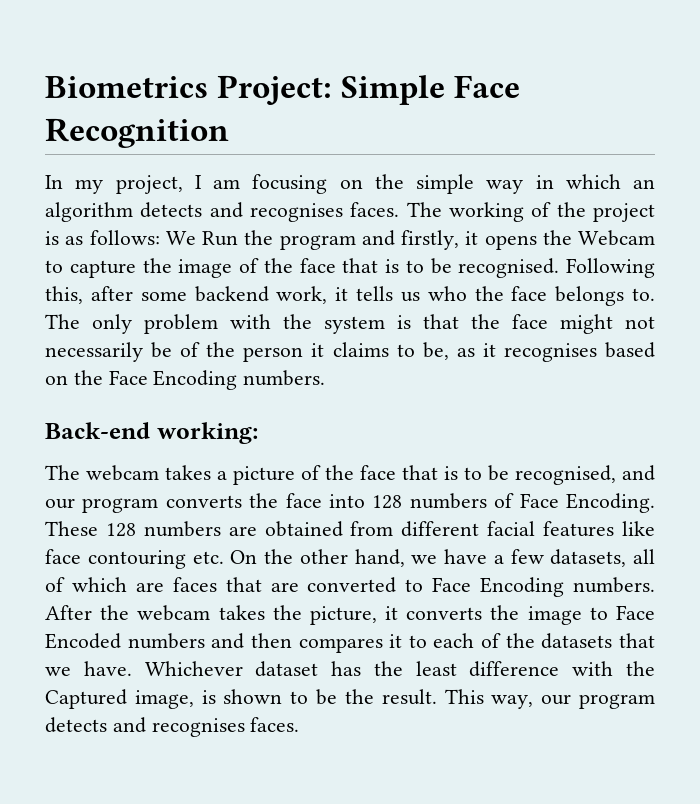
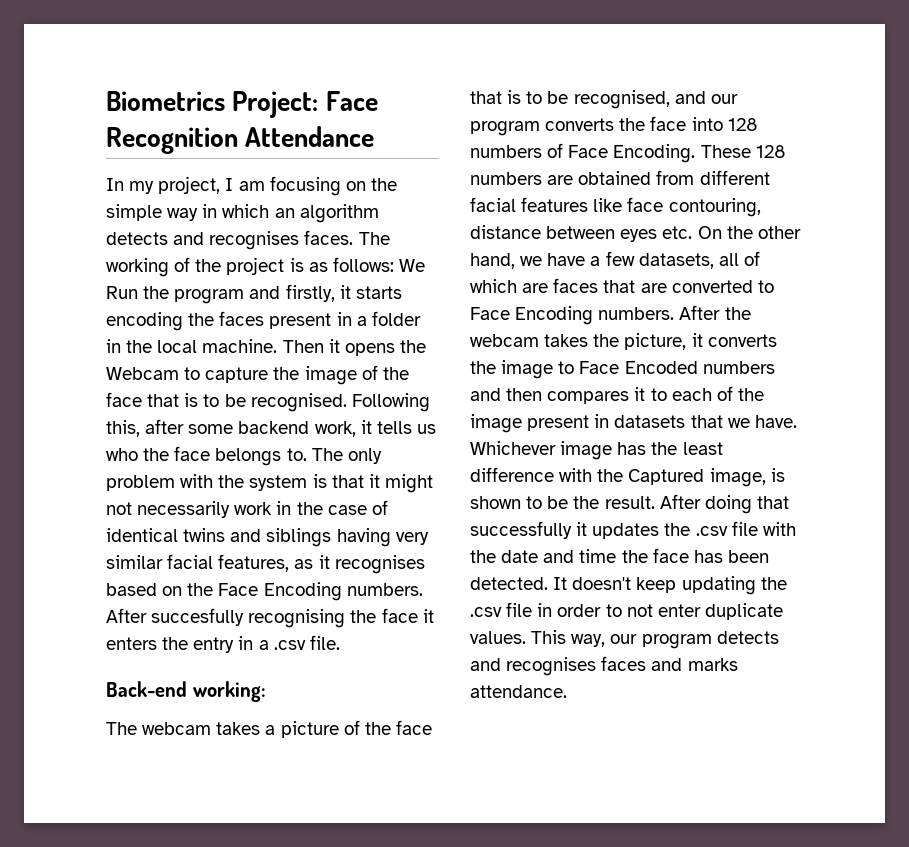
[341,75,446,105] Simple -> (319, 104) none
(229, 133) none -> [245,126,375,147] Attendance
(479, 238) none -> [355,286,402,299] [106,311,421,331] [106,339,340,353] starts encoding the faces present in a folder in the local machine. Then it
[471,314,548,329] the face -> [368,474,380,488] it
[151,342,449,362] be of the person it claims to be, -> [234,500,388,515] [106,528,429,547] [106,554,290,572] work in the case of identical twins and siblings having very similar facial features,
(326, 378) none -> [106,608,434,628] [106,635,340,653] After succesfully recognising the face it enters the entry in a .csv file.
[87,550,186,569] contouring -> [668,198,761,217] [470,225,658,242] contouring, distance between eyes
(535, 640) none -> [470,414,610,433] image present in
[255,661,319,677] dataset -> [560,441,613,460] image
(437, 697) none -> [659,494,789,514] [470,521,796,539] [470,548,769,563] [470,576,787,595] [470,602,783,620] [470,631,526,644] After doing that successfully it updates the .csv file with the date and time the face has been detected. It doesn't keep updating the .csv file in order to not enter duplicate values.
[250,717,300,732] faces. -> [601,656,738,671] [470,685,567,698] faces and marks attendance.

+ + +

Task directions — What lines in the material include the string "image"? Pull each one out.

Completed exercise —
(535, 640) none -> [470,414,610,433] image present in
[255,661,319,677] dataset -> [560,441,613,460] image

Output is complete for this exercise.